Bayes's Theorem

This notebook is part of Bite Size Bayes, an introduction to probability and Bayesian statistics using Python.

Copyright 2020 Allen B. Downey

License: Attribution-NonCommercial-ShareAlike 4.0 International (CC BY-NC-SA 4.0)

The following cell downloads, which contains some utility function we'll need.

In [1]:
from os.path import basename, exists

def download(url):
    filename = basename(url)
    if not exists(filename):
        from urllib.request import urlretrieve
        local, _ = urlretrieve(url, filename)
        print('Downloaded ' + local)


The following cell downloads the data file we'll use in this notebook.

In [2]:

If everything we need is installed, the following cell should run with no error messages.

In [3]:
import pandas as pd
import numpy as np

from utils import values


In the previous notebook I defined probability, conjunction, and conditional probability, and used data from the General Social Survey (GSS) to compute the probability of various logical propositions.

To review, here's how we loaded the dataset:

In [4]:
gss = pd.read_csv('gss_bayes.csv', index_col=0)

And here are the logical propositions we defined, represented using Boolean series.

In [5]:
banker = (gss['indus10'] == 6870)
In [6]:
female = (gss['sex'] == 2)
In [7]:
liberal = (gss['polviews'] < 4)
In [8]:
democrat = (gss['partyid'] <= 1)

I defined the following function, which uses mean to compute the fraction of True values in a Boolean series.

In [9]:
def prob(A):
    """Computes the probability of a proposition, A.
    A: Boolean series
    returns: probability
    assert isinstance(A, pd.Series)
    assert A.dtype == 'bool'
    return A.mean()

So we can compute the probability of a proposition like this:

In [10]:

Then we used the & operator to compute the probability of a conjunction, like this:

In [11]:
prob(female & banker)

Next I defined the following function, which uses the bracket operator to compute conditional probability:

In [12]:
def conditional(A, B):
    """Conditional probability of A given B.
    A: Boolean series
    B: Boolean series
    returns: probability
    return prob(A[B])

We showed that conjunction is commutative, so prob(A & B) equals prob(B & A), for any logical propositions A and B.

For example:

In [13]:
prob(liberal & democrat)
In [14]:
prob(democrat & liberal)

But conditional probability is NOT commutative, so conditional(A, B) is generally not the same as conditional(B, A).

For example, here's the probability that a respondent is female, given that they are a banker.

In [15]:
conditional(female, banker)

And here's the probability that a respondent is a banker, given that they are female.

In [16]:
conditional(banker, female)

Not even close.

More propositions

For the sake of variety in our examples, let's define some new propositions.

Here's the probability that a random respondent is male.

In [17]:
male = (gss['sex']==1)

The industry code for "Construction" is 770. Let's call someone in this field a "builder".

In [18]:
builder = (gss['indus10'] == 770)

And let's define propositions for conservatives and Republicans.

In [19]:
conservative = (gss['polviews'] > 4)
In [20]:
republican = (gss['partyid'].isin([5,6]))

The isin function checks whether values are in a given sequence.

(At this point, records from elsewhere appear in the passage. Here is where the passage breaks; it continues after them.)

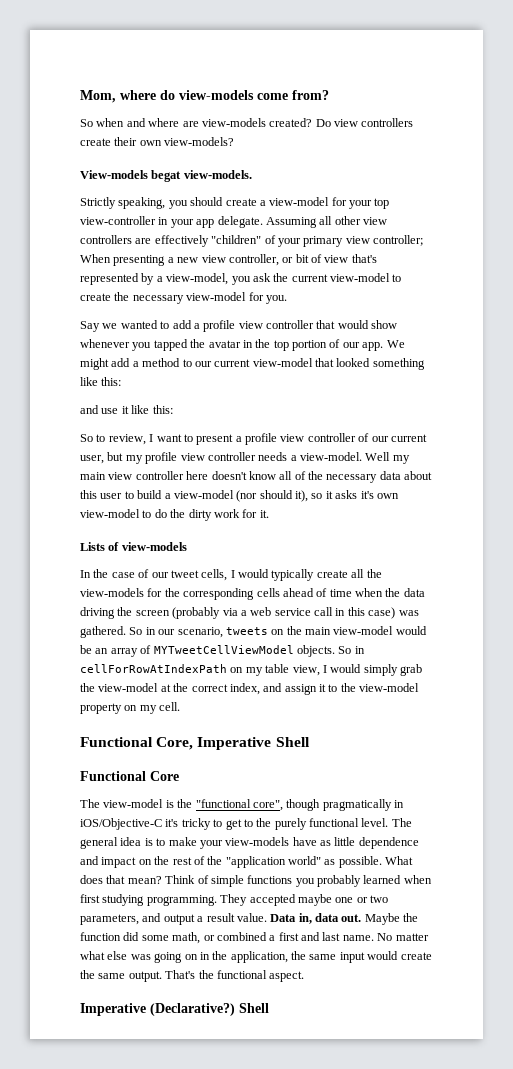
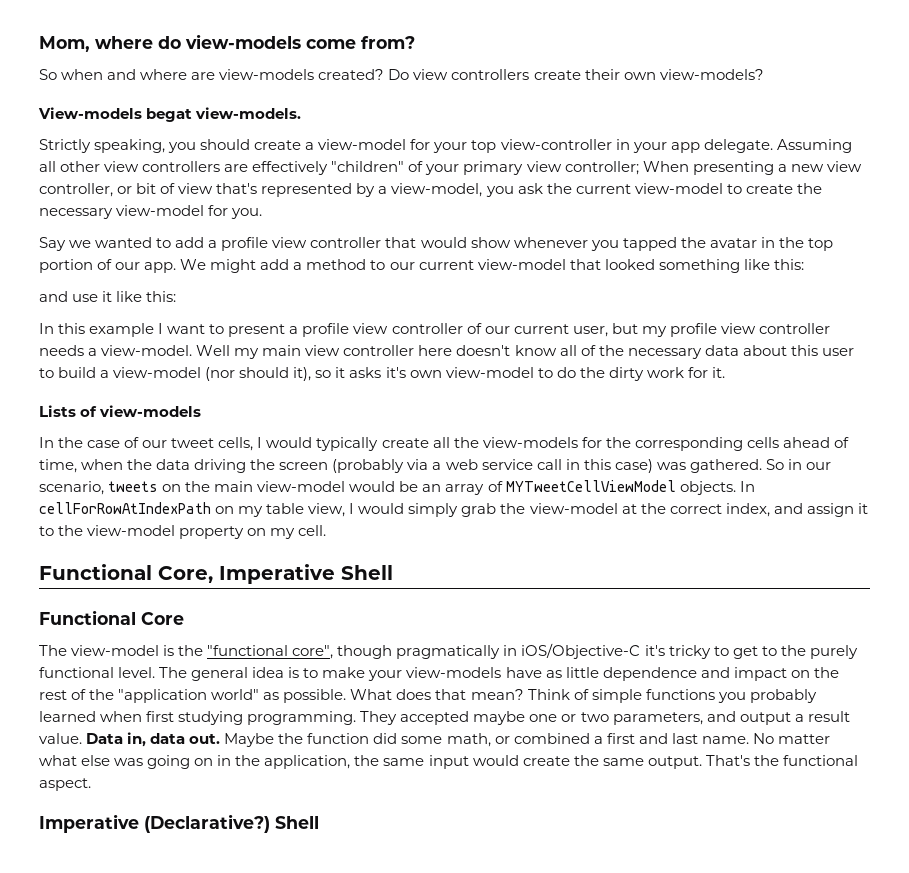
- So to review, I want to present a profile view controller of our current user, but my profile view controller needs a view-model.
+ In this example I want to present a profile view controller of our current user, but my profile view controller needs a view-model.
- In the case of our tweet cells, I would typically create all the view-models for the corresponding cells ahead of time when the data driving the screen (probably via a web service call in this case) was gathered.
+ In the case of our tweet cells, I would typically create all the view-models for the corresponding cells ahead of time, when the data driving the screen (probably via a web service call in this case) was gathered.
- So in cellForRowAtIndexPath on my table view, I would simply grab the view-model at the correct index, and assign it to the view-model property on my cell.
+ In cellForRowAtIndexPath on my table view, I would simply grab the view-model at the correct index, and assign it to the view-model property on my cell.

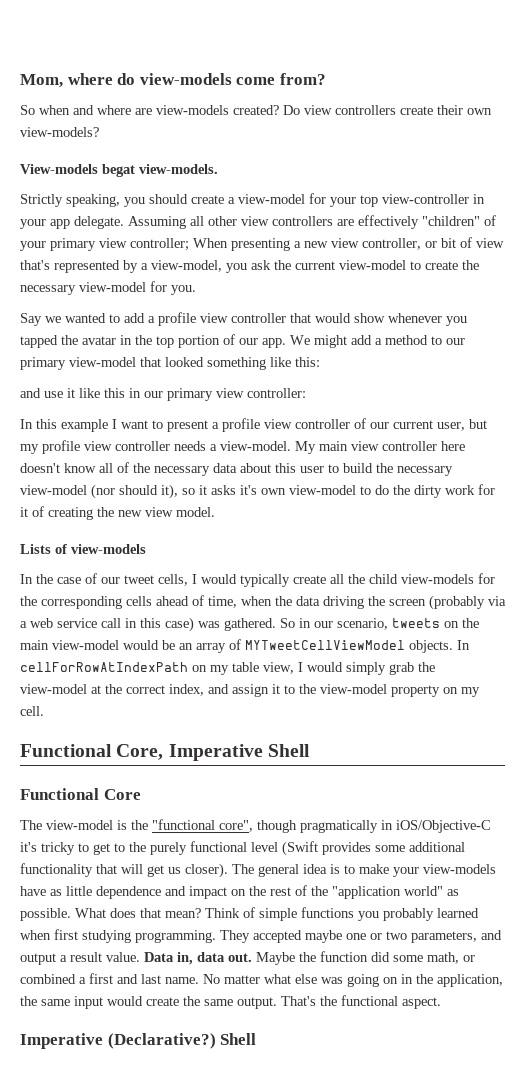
- We might add a method to our current view-model that looked something like this:
+ We might add a method to our primary view-model that looked something like this:
- and use it like this:
+ and use it like this in our primary view controller:
- Well my main view controller here doesn't know all of the necessary data about this user to build a view-model (nor should it), so it asks it's own view-model to do the dirty work for it.
+ My main view controller here doesn't know all of the necessary data about this user to build the necessary view-model (nor should it), so it asks it's own view-model to do the dirty work for it of creating the new view model.
- In the case of our tweet cells, I would typically create all the view-models for the corresponding cells ahead of time, when the data driving the screen (probably via a web service call in this case) was gathered.
+ In the case of our tweet cells, I would typically create all the child view-models for the corresponding cells ahead of time, when the data driving the screen (probably via a web service call in this case) was gathered.
- The view-model is the "functional core", though pragmatically in iOS/Objective-C it's tricky to get to the purely functional level.
+ The view-model is the "functional core", though pragmatically in iOS/Objective-C it's tricky to get to the purely functional level (Swift provides some additional functionality that will get us closer).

In this example, the values 5 and 6 represent the responses "Strong Republican" and "Not Strong Republican".

Finally, I'll use age to define propositions for young and old.

In [21]:
young = (gss['age'] < 30)
In [22]:
old = (gss['age'] >= 65)

For these thresholds, I chose round numbers near the 20th and 80th percentiles. Depending on your age, you may or may not agree with these definitions of "young" and "old".

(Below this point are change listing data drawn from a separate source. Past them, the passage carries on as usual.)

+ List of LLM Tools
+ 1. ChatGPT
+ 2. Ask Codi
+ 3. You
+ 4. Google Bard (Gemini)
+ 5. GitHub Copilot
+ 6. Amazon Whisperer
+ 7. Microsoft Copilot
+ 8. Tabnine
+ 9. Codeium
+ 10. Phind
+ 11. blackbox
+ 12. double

Exercise: There's a famous quote about young people, old people, liberals, and conservatives that goes something like:

If you are not a liberal at 25, you have no heart. If you are not a conservative at 35, you have no brain.

Whether you agree with this proposition or not, it suggests some probabilities we can compute as a review exercise.
Use prob and conditional to compute these probabilities.

  • What is the probability that a randomly chosen respondent is a young liberal?

  • What is the probability that a young person is liberal?

  • What fraction of respondents are old conservatives?

  • What fraction of conservatives are old?

For each statement, think about whether it is expressing a conjunction, or a conditional probability, or both.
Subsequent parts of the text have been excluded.